-- SUPPLIED MATERIAL --
....

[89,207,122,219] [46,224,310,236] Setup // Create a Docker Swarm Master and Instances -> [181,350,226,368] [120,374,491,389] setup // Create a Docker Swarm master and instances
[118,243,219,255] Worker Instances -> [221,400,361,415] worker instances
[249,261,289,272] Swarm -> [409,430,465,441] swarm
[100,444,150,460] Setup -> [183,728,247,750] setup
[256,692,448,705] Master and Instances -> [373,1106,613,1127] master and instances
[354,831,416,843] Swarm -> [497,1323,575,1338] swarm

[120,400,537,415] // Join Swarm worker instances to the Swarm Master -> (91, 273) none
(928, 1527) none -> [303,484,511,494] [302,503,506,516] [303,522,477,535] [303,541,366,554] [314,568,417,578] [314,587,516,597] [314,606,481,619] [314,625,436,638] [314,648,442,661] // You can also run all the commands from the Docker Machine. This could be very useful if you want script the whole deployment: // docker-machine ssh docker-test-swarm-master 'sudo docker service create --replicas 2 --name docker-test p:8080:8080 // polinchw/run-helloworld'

....

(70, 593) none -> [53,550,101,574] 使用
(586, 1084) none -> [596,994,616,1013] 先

....

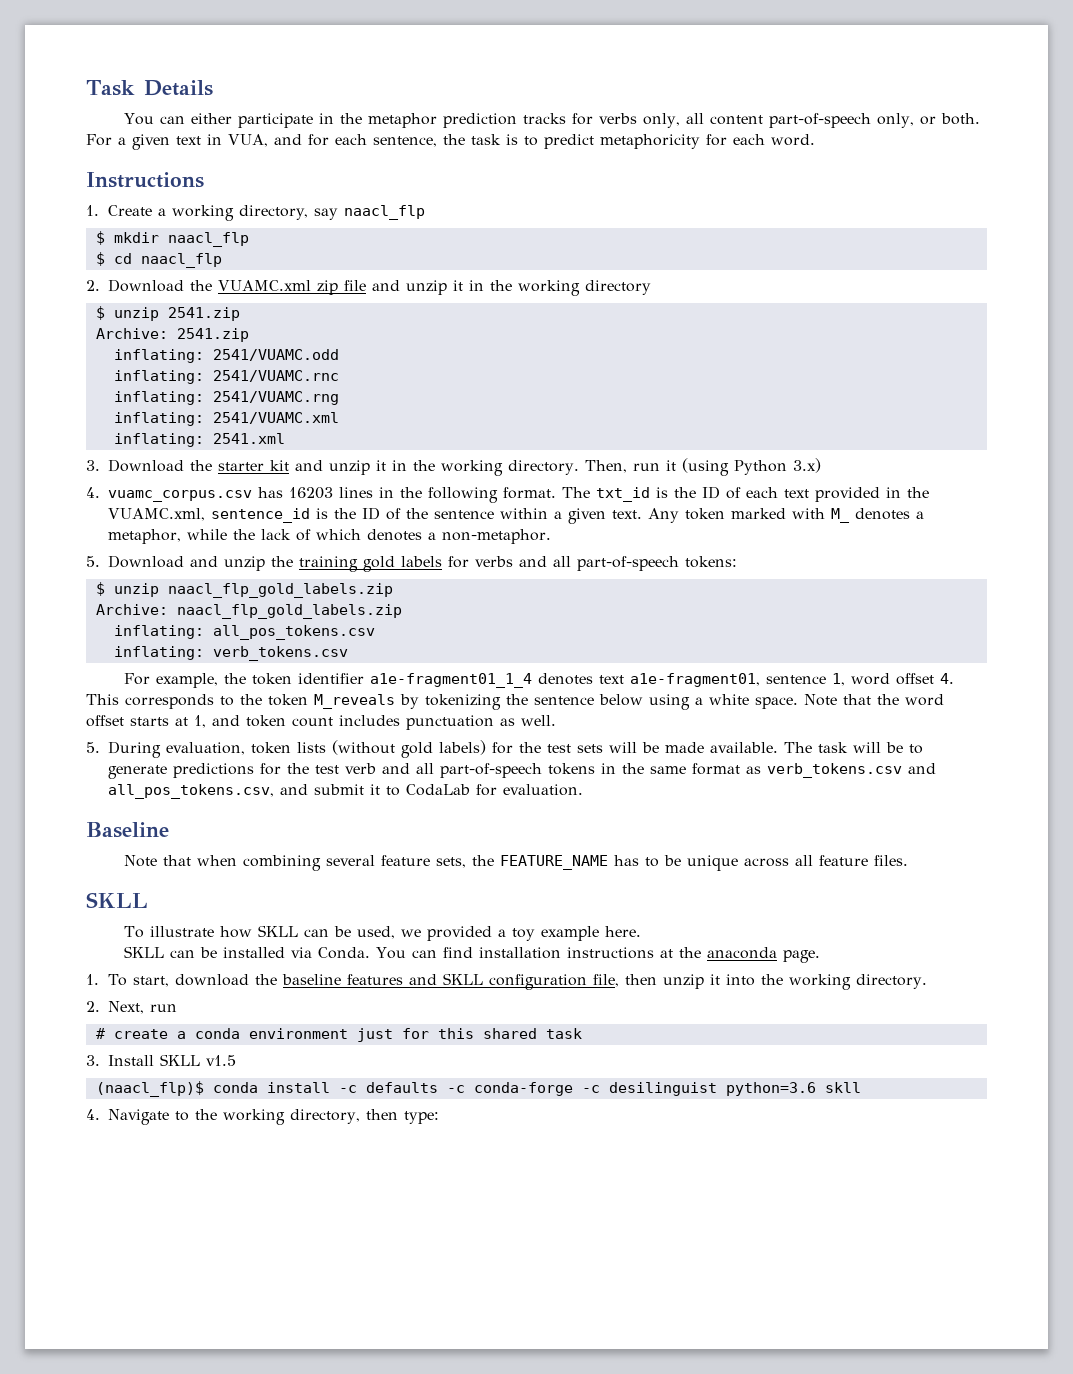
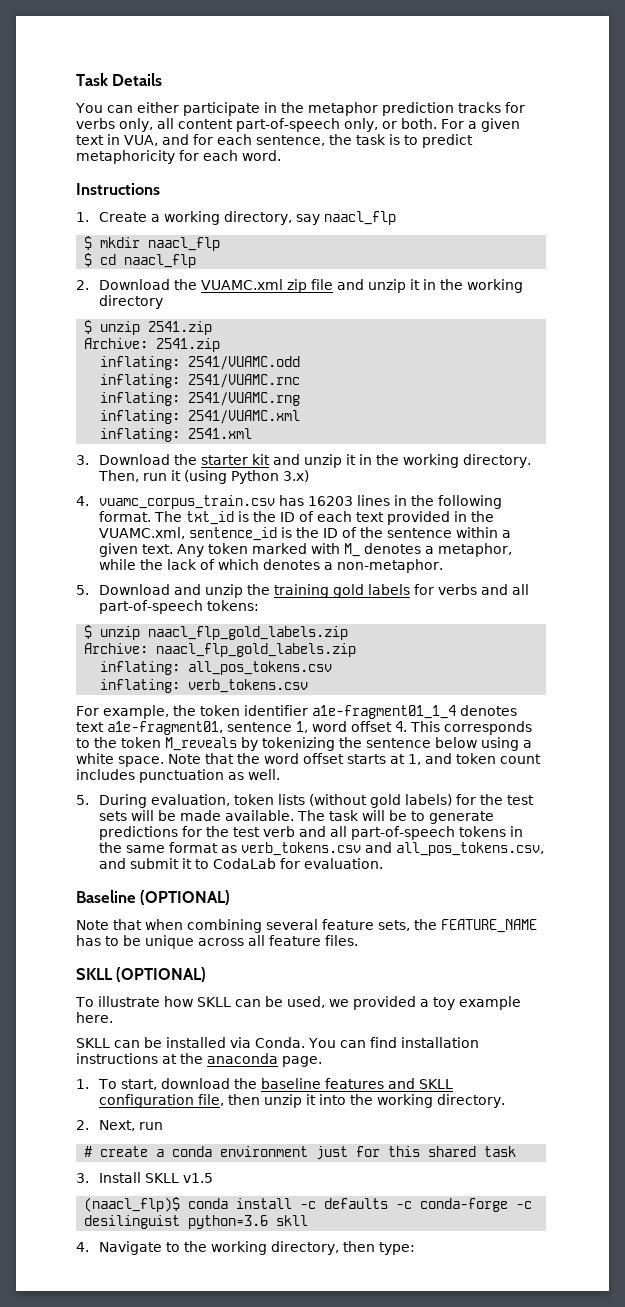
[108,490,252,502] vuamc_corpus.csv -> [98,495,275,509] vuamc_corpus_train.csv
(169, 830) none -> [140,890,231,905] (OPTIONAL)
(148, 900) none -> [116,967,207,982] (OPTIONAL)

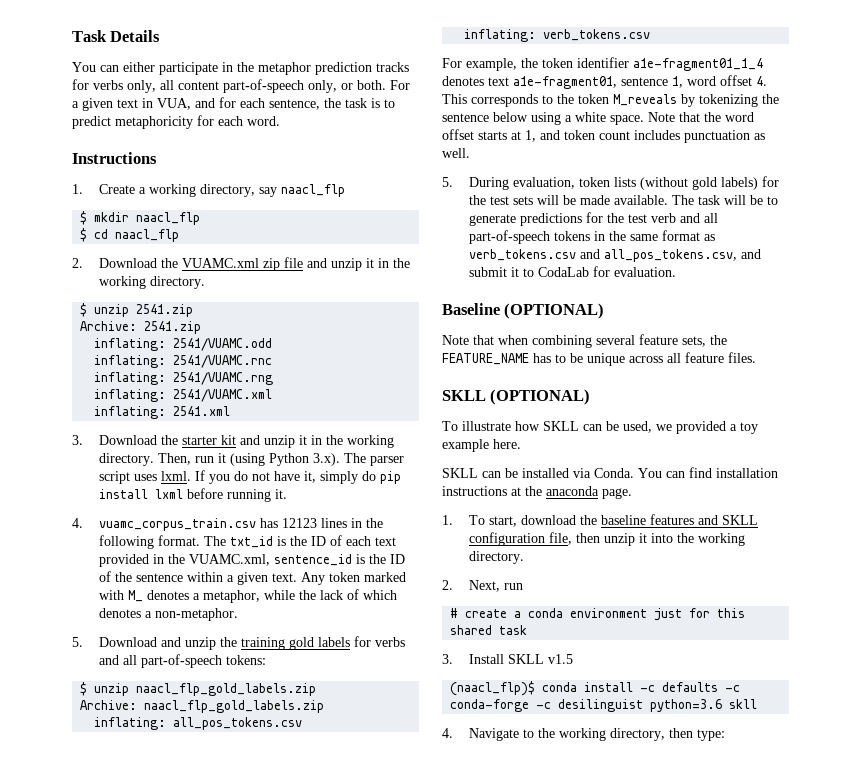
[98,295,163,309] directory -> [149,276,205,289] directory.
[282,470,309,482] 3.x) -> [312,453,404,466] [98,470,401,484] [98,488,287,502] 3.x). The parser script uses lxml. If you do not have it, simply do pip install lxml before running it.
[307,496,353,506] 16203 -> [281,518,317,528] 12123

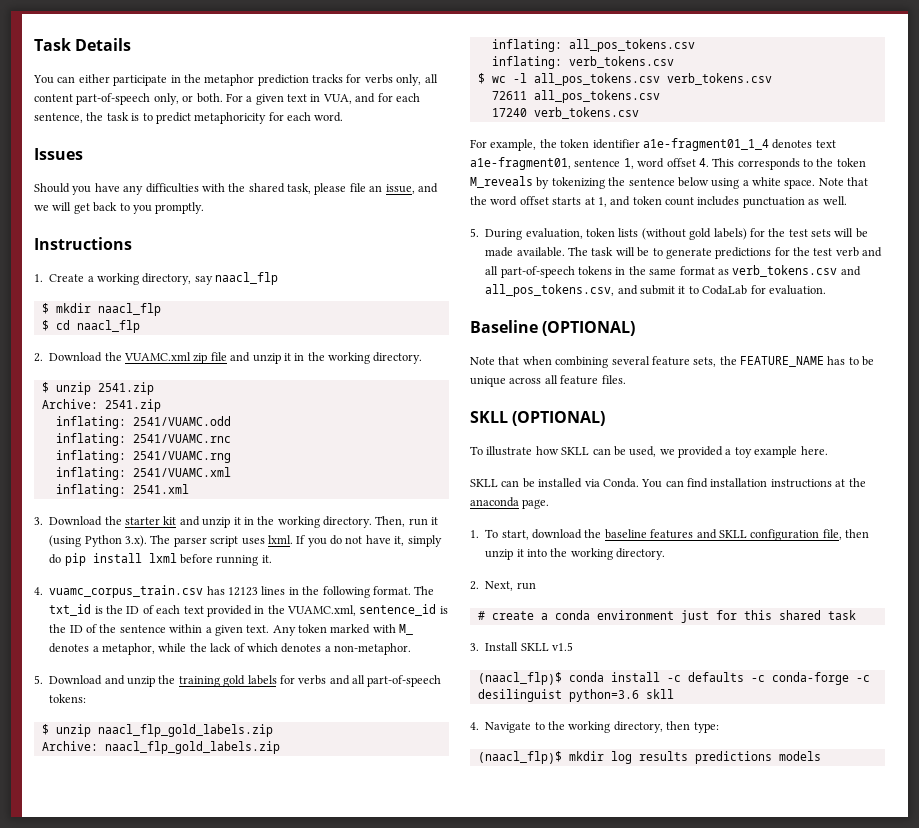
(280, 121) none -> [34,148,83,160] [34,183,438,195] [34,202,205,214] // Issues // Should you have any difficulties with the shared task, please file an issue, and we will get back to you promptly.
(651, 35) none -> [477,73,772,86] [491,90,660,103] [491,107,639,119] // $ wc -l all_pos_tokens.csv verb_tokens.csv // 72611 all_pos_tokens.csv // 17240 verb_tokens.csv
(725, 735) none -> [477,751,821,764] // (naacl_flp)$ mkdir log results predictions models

....

-- TASK TO CARRY OUT --
Using the records above, write out exactly the lines between the one holding "[256,692,448,705] Master and" and the one holding "[120,400,537,415] // Join", inclusive; leave everything else out.

-- SOLUTION TO THIS PROBLEM --
[256,692,448,705] Master and Instances -> [373,1106,613,1127] master and instances
[354,831,416,843] Swarm -> [497,1323,575,1338] swarm

[120,400,537,415] // Join Swarm worker instances to the Swarm Master -> (91, 273) none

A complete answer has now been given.